### Activity:
What is needed is an exact copy of every entry, without the pictures.

### Supplied data:
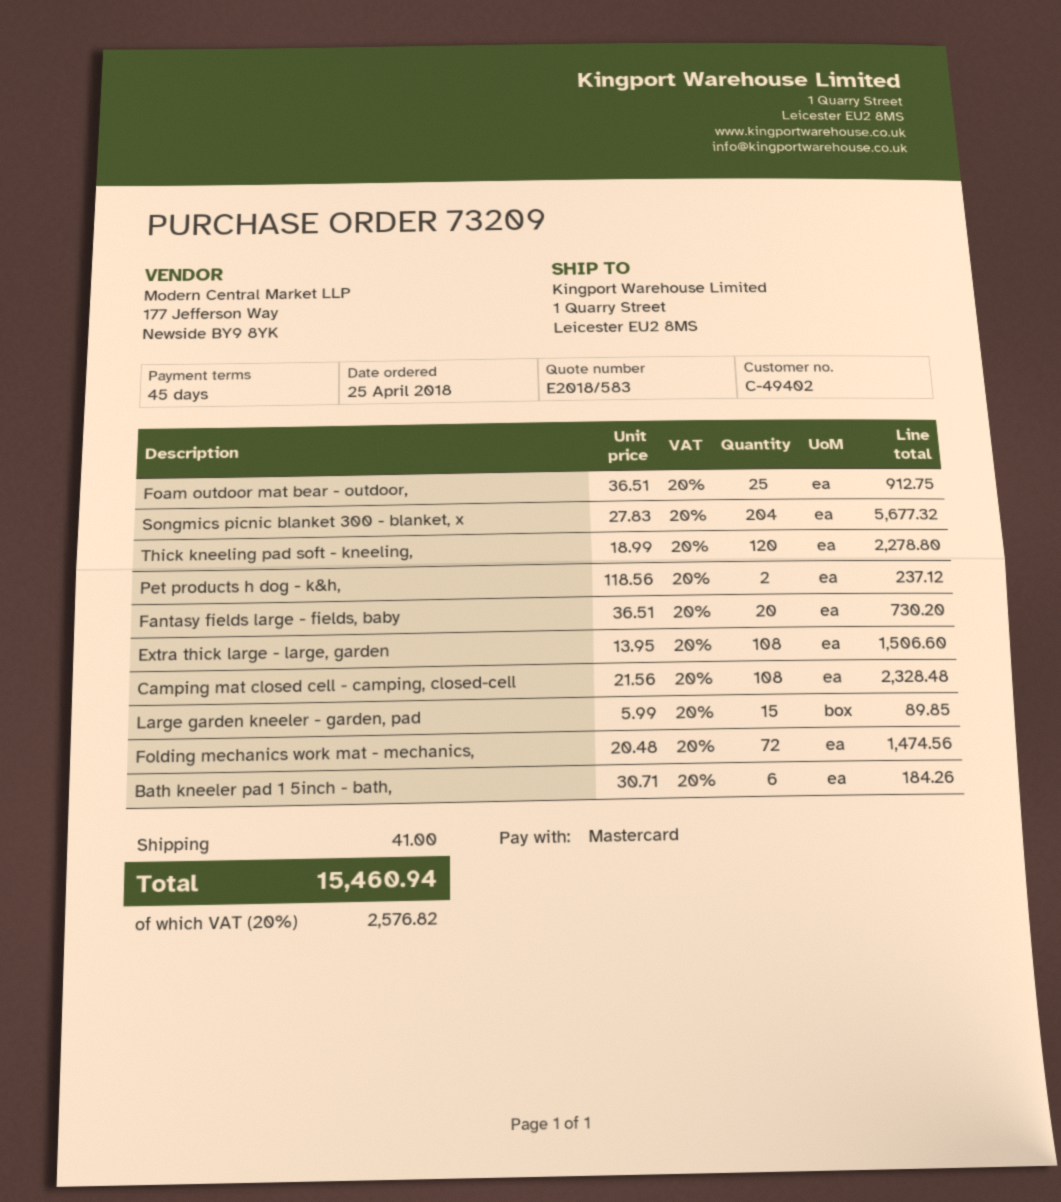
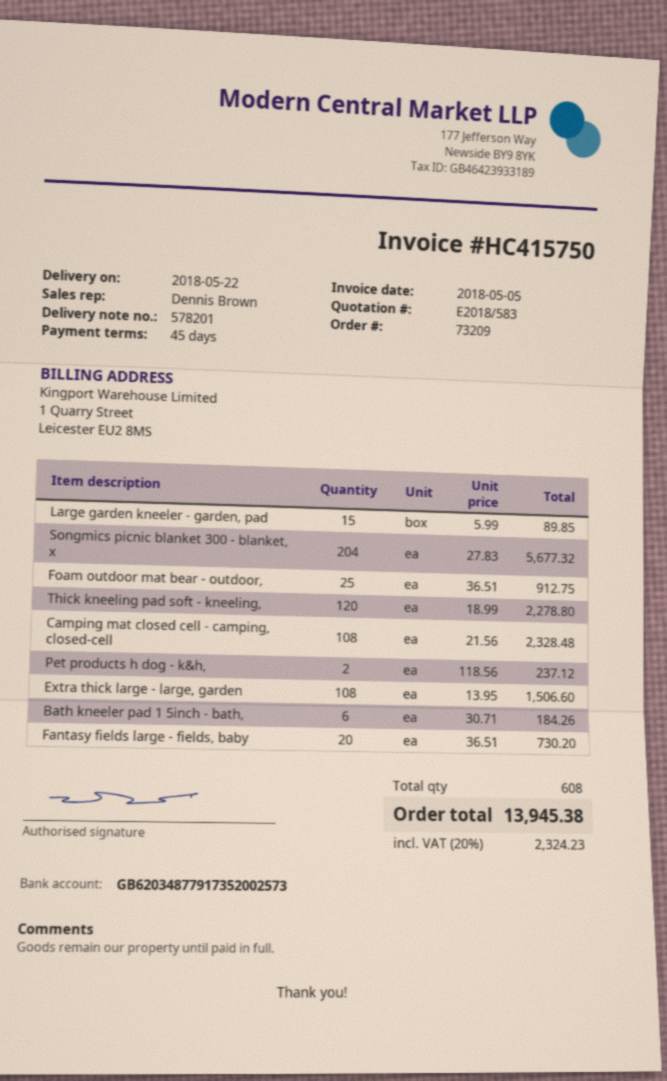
Folding mechanics work mat - mechanics,: 72 x 20.48 = 1474.56 -> none
shipping: 41.00 -> none
tax: 20% = 2576.82 -> 20% = 2324.23
total: 15460.94 -> 13945.38

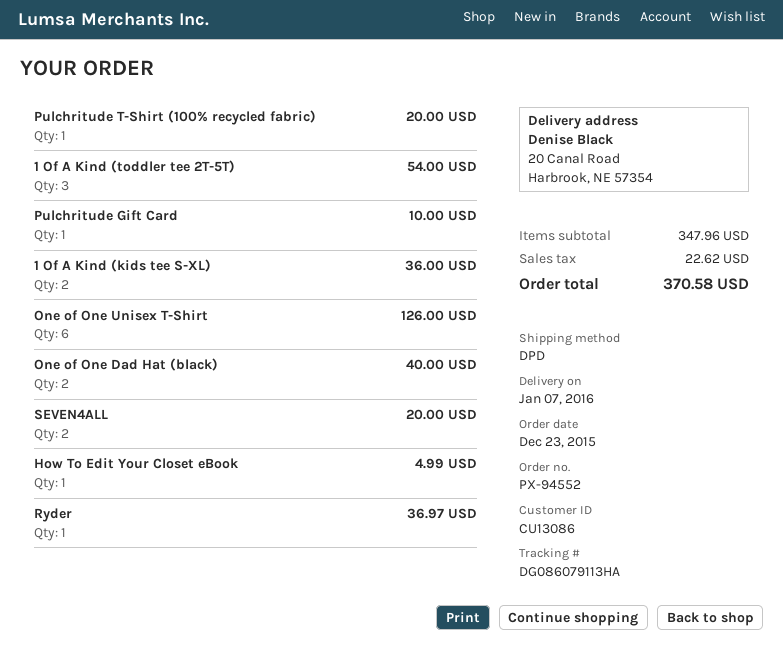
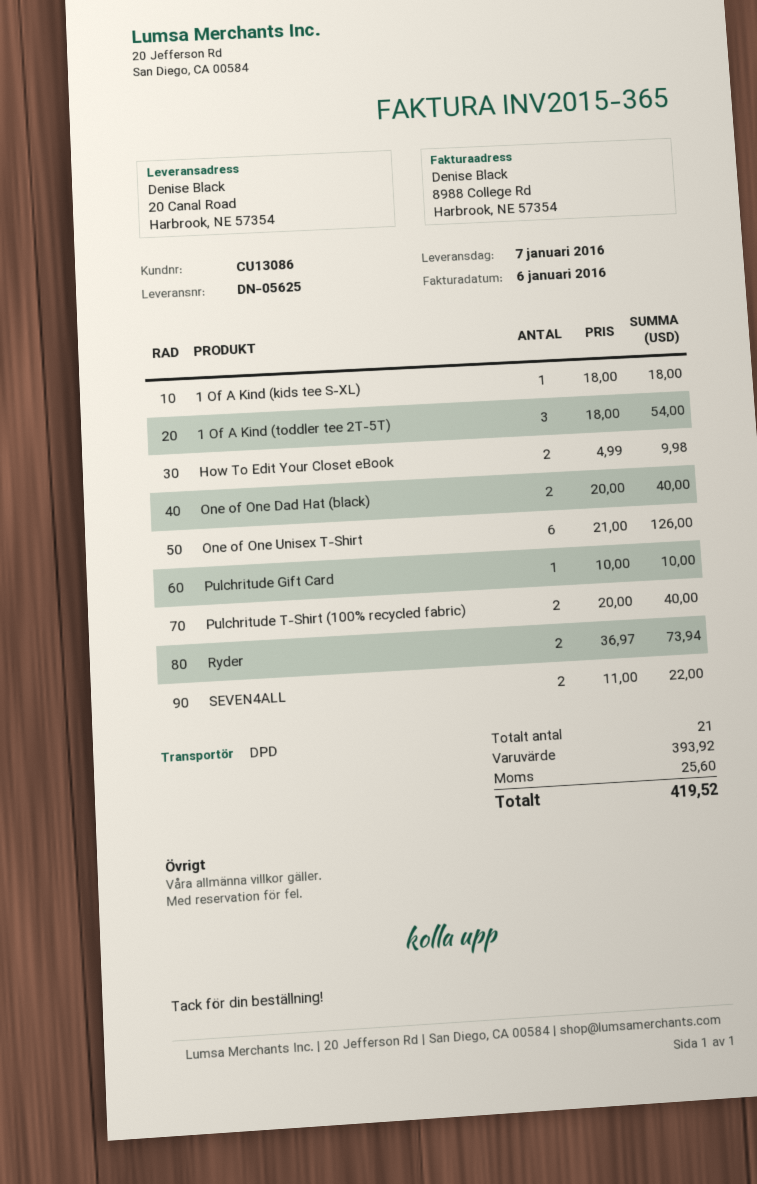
Pulchritude T-Shirt (100% recycled fabric): 1 for 20.00 -> 2 for 40.00
1 Of A Kind (kids tee S-XL): 2 for 36.00 -> 1 for 18.00
SEVEN4ALL: 2 for 20.00 -> 2 for 22.00
How To Edit Your Closet eBook: 1 for 4.99 -> 2 for 9.98
Ryder: 1 for 36.97 -> 2 for 73.94
subtotal: 347.96 -> 393.92
tax: 22.62 -> 25.60
total: 370.58 -> 419.52

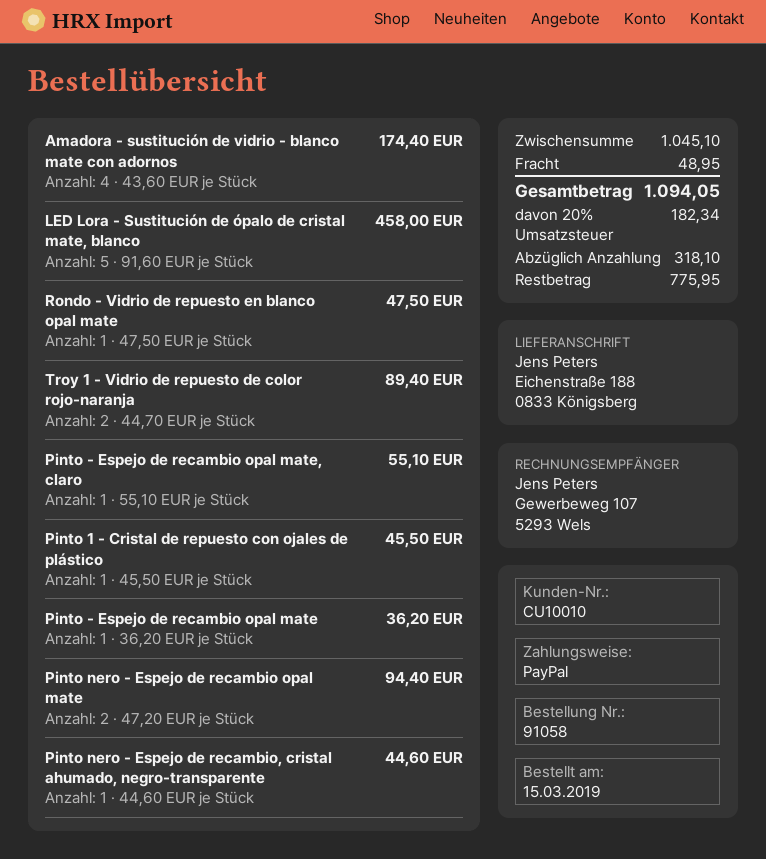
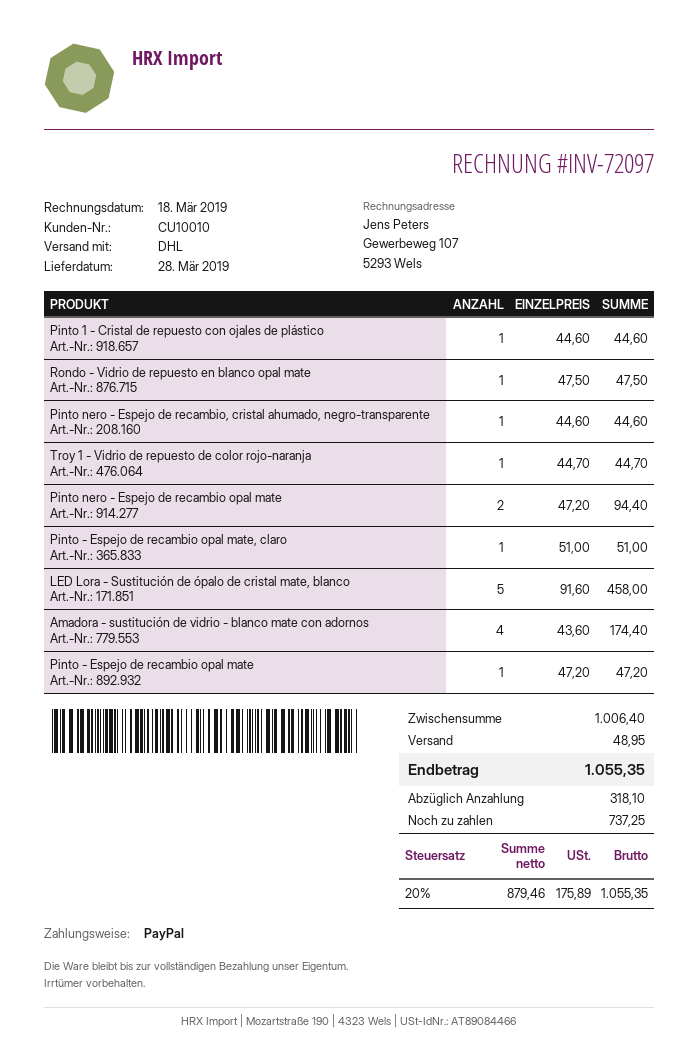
Troy 1 - Vidrio de repuesto de color rojo-naranja: 2 x 44.70 = 89.40 -> 1 x 44.70 = 44.70
Pinto - Espejo de recambio opal mate, claro: 1 x 55.10 = 55.10 -> 1 x 51.00 = 51.00
Pinto 1 - Cristal de repuesto con ojales de plástico: 1 x 45.50 = 45.50 -> 1 x 44.60 = 44.60
Pinto - Espejo de recambio opal mate: 1 x 36.20 = 36.20 -> 1 x 47.20 = 47.20
subtotal: 1045.10 -> 1006.40
tax: 20% = 182.34 -> 20% = 175.89
total: 1094.05 -> 1055.35
balance: 775.95 -> 737.25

### Solution to the problem:
Folding mechanics work mat - mechanics,: 72 x 20.48 = 1474.56 -> none
shipping: 41.00 -> none
tax: 20% = 2576.82 -> 20% = 2324.23
total: 15460.94 -> 13945.38

Pulchritude T-Shirt (100% recycled fabric): 1 for 20.00 -> 2 for 40.00
1 Of A Kind (kids tee S-XL): 2 for 36.00 -> 1 for 18.00
SEVEN4ALL: 2 for 20.00 -> 2 for 22.00
How To Edit Your Closet eBook: 1 for 4.99 -> 2 for 9.98
Ryder: 1 for 36.97 -> 2 for 73.94
subtotal: 347.96 -> 393.92
tax: 22.62 -> 25.60
total: 370.58 -> 419.52

Troy 1 - Vidrio de repuesto de color rojo-naranja: 2 x 44.70 = 89.40 -> 1 x 44.70 = 44.70
Pinto - Espejo de recambio opal mate, claro: 1 x 55.10 = 55.10 -> 1 x 51.00 = 51.00
Pinto 1 - Cristal de repuesto con ojales de plástico: 1 x 45.50 = 45.50 -> 1 x 44.60 = 44.60
Pinto - Espejo de recambio opal mate: 1 x 36.20 = 36.20 -> 1 x 47.20 = 47.20
subtotal: 1045.10 -> 1006.40
tax: 20% = 182.34 -> 20% = 175.89
total: 1094.05 -> 1055.35
balance: 775.95 -> 737.25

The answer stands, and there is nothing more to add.